Hwy. 23 Reconstruction Project
Next, Neis presented a contract dealing with the State Hwy. 23 reconstruction project, slated for 2020 or 2021. The contract states that Delta 3 Engineering will design and engineer replacement and upgrade of: sanitary sewer system components; water system components; sanitary sewer and water systems. Delta 3 will also prepare preliminary options of probable construction costs and provide overall project management. Neis said, “The state will want preliminary plans by July 2017 for the project, that date is probably flexible. The state wants these plans so they can put it on their plans to see if there are any conflicts.”
Osterday said, “It’s something that we have to do and put in place.” Bruenig noted the costs for this project are eligible to be paid with TIF funds. Osterday made a motion to approve the engineering contract with Delta 3 at a cost of $30,750. Sonsalla asked, “If the DOT decides to postpone the project how will that effect this contract?” Neis answered, “These plans will be good for years down the road, as long as the DOT doesn’t change the scope of the project.” The motion was approved.

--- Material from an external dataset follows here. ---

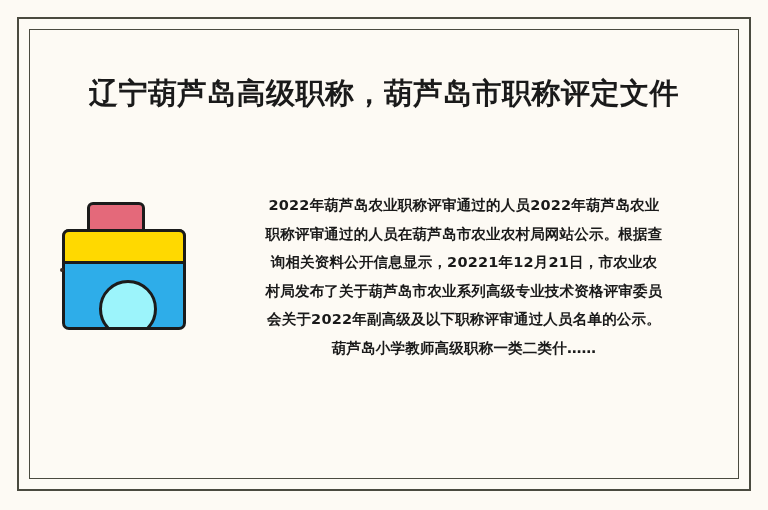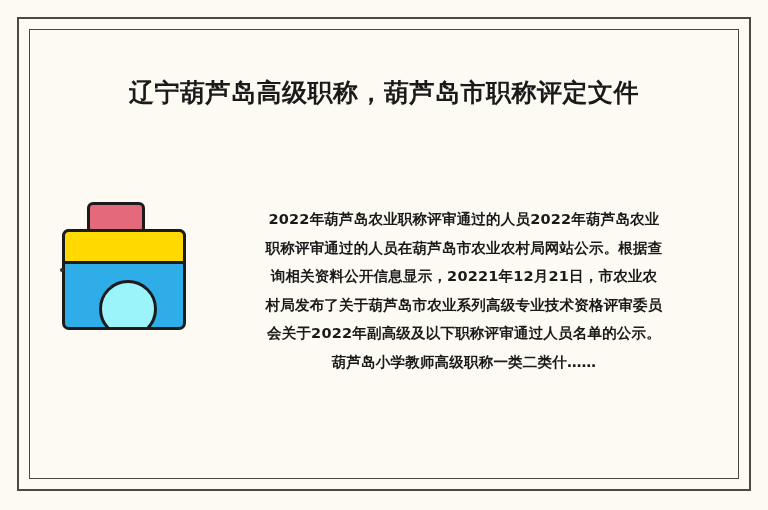"辽宁葫芦岛高级职称，葫芦岛市职称评定文件" .title { font-size: 25px -> 29px }
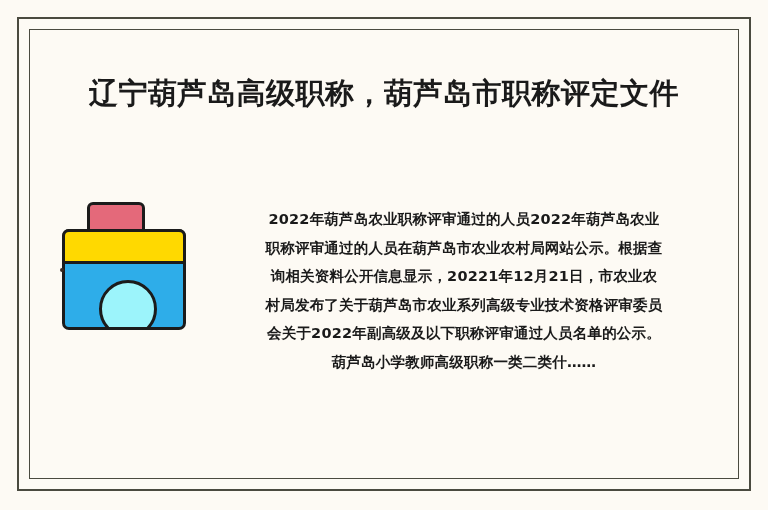"2022年葫芦岛农业职称评审通过的人员2022年葫芦岛农业职称评审通过的人员在葫" .body-text { top: 205px -> 191px }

Kurt Muchow of Vierbicher Associates was present, also with a project contract in hand. This contract also pertained to the 2021 State Hwy, 23 reconstruction. This contract will plan, with public input, the design, enhancements, lighting and look of the downtown area. Vierbicher is recommending public input and they will facilitate the meetings and process. DOT has a May 1 deadline for these plans. Michow stated that there are plans to meet with city council, Darlington Chamber of Commerce and an open house for the public on Monday, April 17, 2017.
The city will have CSS (Community Sensitive Solution) funds available in the amount of $133,000. This money is exactly for these types of enhancements and originate from the DOT. In addition to CSS funds the city can use TIF money for the project costs. The DOT and Historical Society has a say in the final decision on these plans. Williams said, “It’s good to have these meetings close together so ideas stay fresh.” A motion was made by Pickett to approve the Vierbicher contract for streetscape and lighting consulting assistance in the amount of not greater than $15,000. Approved.
In Other Business:
•Approved alcohol beverage license for City Service Brewing LLC at 404 Main Street, Darlington. Owner Ted Thuli stated they would be open by May 20, 2017. Thuli also said they bought the rights to Badger State Mineral Water name and will be make soda.
•Item 8d was not acted on as Quilt Wind Farm LLC found another building to rent.
•Approved the purchase of a new voting tabulator machine at a cost of $7,730, plus $227 for warranty and support fees. Phil Risseeuw, clerk-treasurer said he received a phone call from the election commission and they strongly recommended the replacement of the current vote scanner.
•Approved the hiring of summer employees for the Park & Rec Dept.
•Approved the bid from Bullseye Portable Restroom for the parks in the amount of $884.
•Approved all department vouchers for $421,910.